This lead to Exodus 12 and the Passover, and the parallels between that and the accounts of the sacrifice of Jesus Christ in the Gospels.

We then talked about the differences between the Old and New Covenants, and I was pleased that they could see that the problem with the Old Covenant was not the covenant but the people, who were unable to live by it. This led to a discussion of Pentecost and the likelihood that the Old Covenant was made with Israel at about that time, and how the New Covenant was ratified by the giving of the Holy Spirit on Pentecost. It is that Holy Spirit which writes the law in our hearts, as indicated in Hebrews 8.

So we had our basis for discussion, and I was pleased to see the depth of Bible understanding that they had.

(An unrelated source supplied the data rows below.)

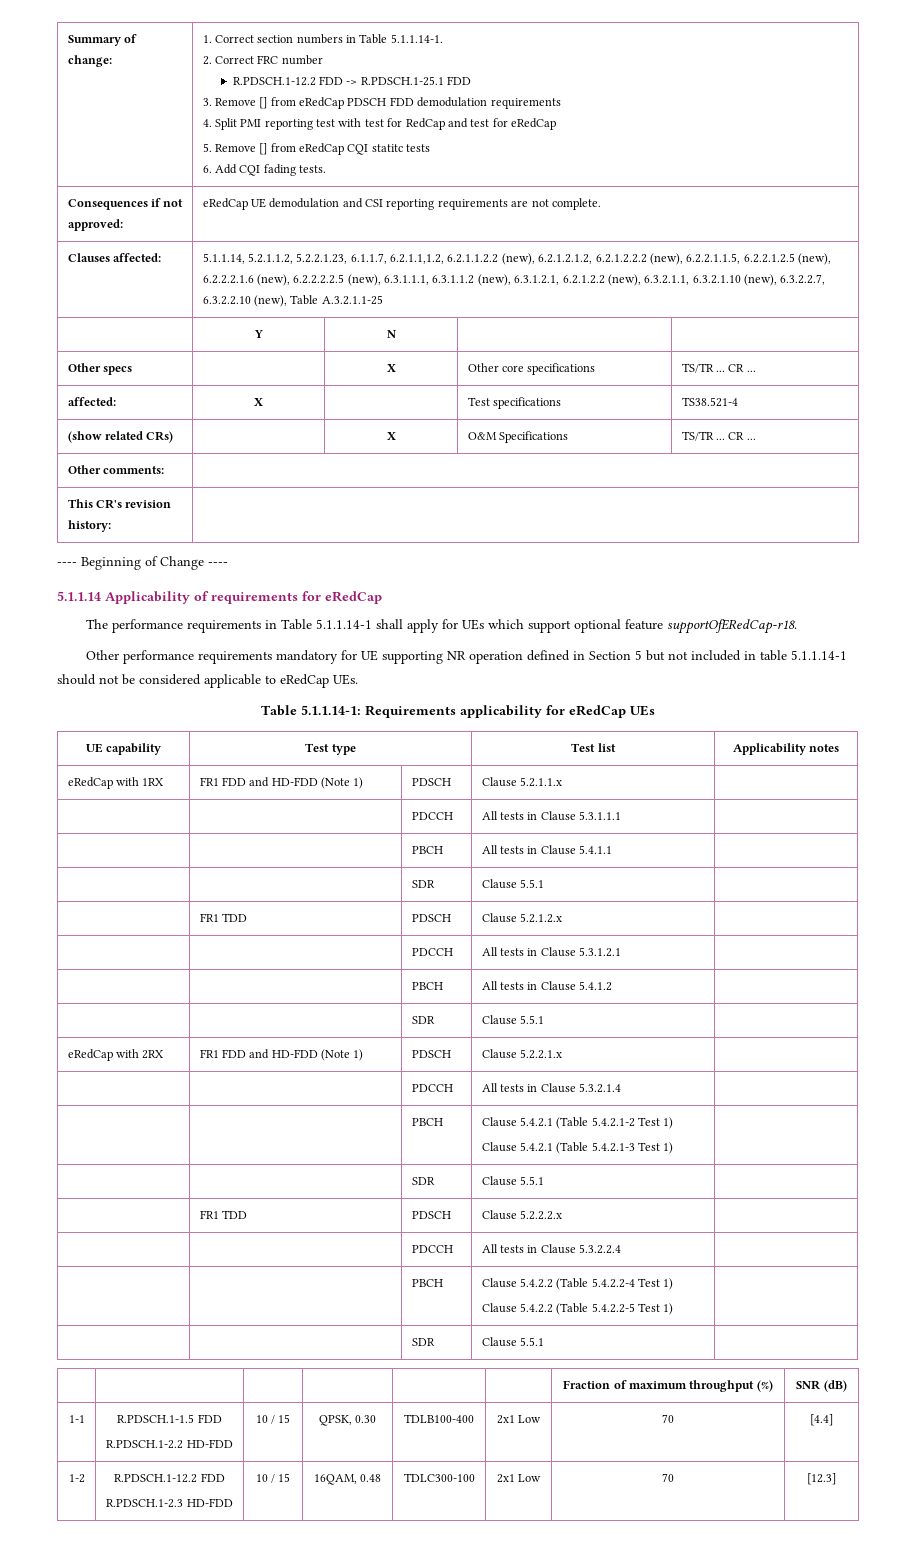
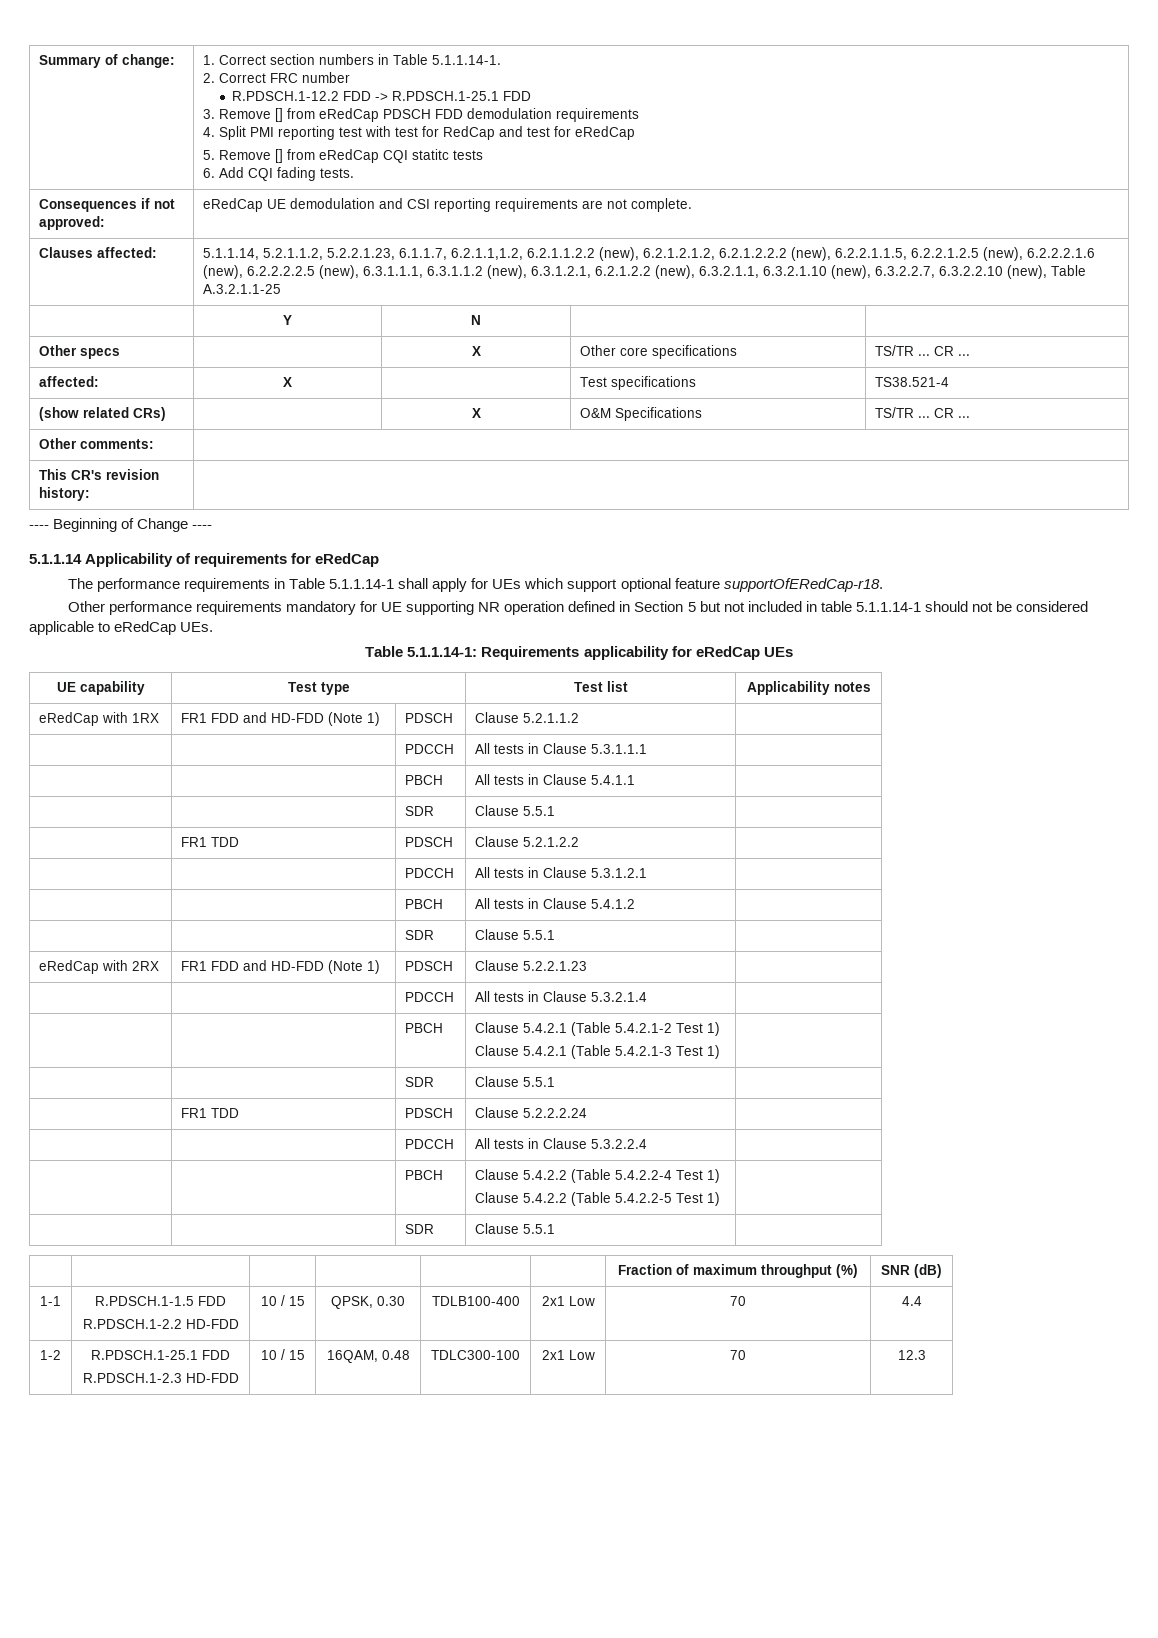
- eRedCap with 1RX | FR1 FDD and HD-FDD (Note 1) | PDSCH | Clause 5.2.1.1.x |
+ eRedCap with 1RX | FR1 FDD and HD-FDD (Note 1) | PDSCH | Clause 5.2.1.1.2 |
- | FR1 TDD | PDSCH | Clause 5.2.1.2.x |
+ | FR1 TDD | PDSCH | Clause 5.2.1.2.2 |
- eRedCap with 2RX | FR1 FDD and HD-FDD (Note 1) | PDSCH | Clause 5.2.2.1.x |
+ eRedCap with 2RX | FR1 FDD and HD-FDD (Note 1) | PDSCH | Clause 5.2.2.1.23 |
- | FR1 TDD | PDSCH | Clause 5.2.2.2.x |
+ | FR1 TDD | PDSCH | Clause 5.2.2.2.24 |
  1-1 | R.PDSCH.1-1.5 FDD
- R.PDSCH.1-2.2 HD-FDD | 10 / 15 | QPSK, 0.30 | TDLB100-400 | 2x1 Low | 70 | [4.4]
+ R.PDSCH.1-2.2 HD-FDD | 10 / 15 | QPSK, 0.30 | TDLB100-400 | 2x1 Low | 70 | 4.4
- 1-2 | R.PDSCH.1-12.2 FDD
- R.PDSCH.1-2.3 HD-FDD | 10 / 15 | 16QAM, 0.48 | TDLC300-100 | 2x1 Low | 70 | [12.3]
+ 1-2 | R.PDSCH.1-25.1 FDD
+ R.PDSCH.1-2.3 HD-FDD | 10 / 15 | 16QAM, 0.48 | TDLC300-100 | 2x1 Low | 70 | 12.3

One item that struck me earlier this week was a broadcast of Hank Hannegraff where a Muslim had called him and challenged him to show from the words of Jesus and Jesus alone that Jesus was in fact God. He didn’t want to hear what Paul had to say or John, or anybody else, but from the words of Jesus Himself. Did Jesus Himself ever claim to be God? I commented on my disappointment of Hank’s lame answers, and asked the men how they would answer a Muslim on this matter. Without missing a beat, one of the drivers said that Jesus claimed to be the “I AM”. Indeed! I was struck how the truck driver could get to the heart of the issue and the Bible Answer Man could not.

I posited a different approach. I suggested asking the Muslim this question: “If I were to show you where Jesus claimed to be God, would you then believe Him and follow Him?” I would bet the Muslim would not take up the challenge. They don’t accept the Bible’s authority on such matters anyway. This led to a long discussion on how Jesus dealt with questions from the Pharisees.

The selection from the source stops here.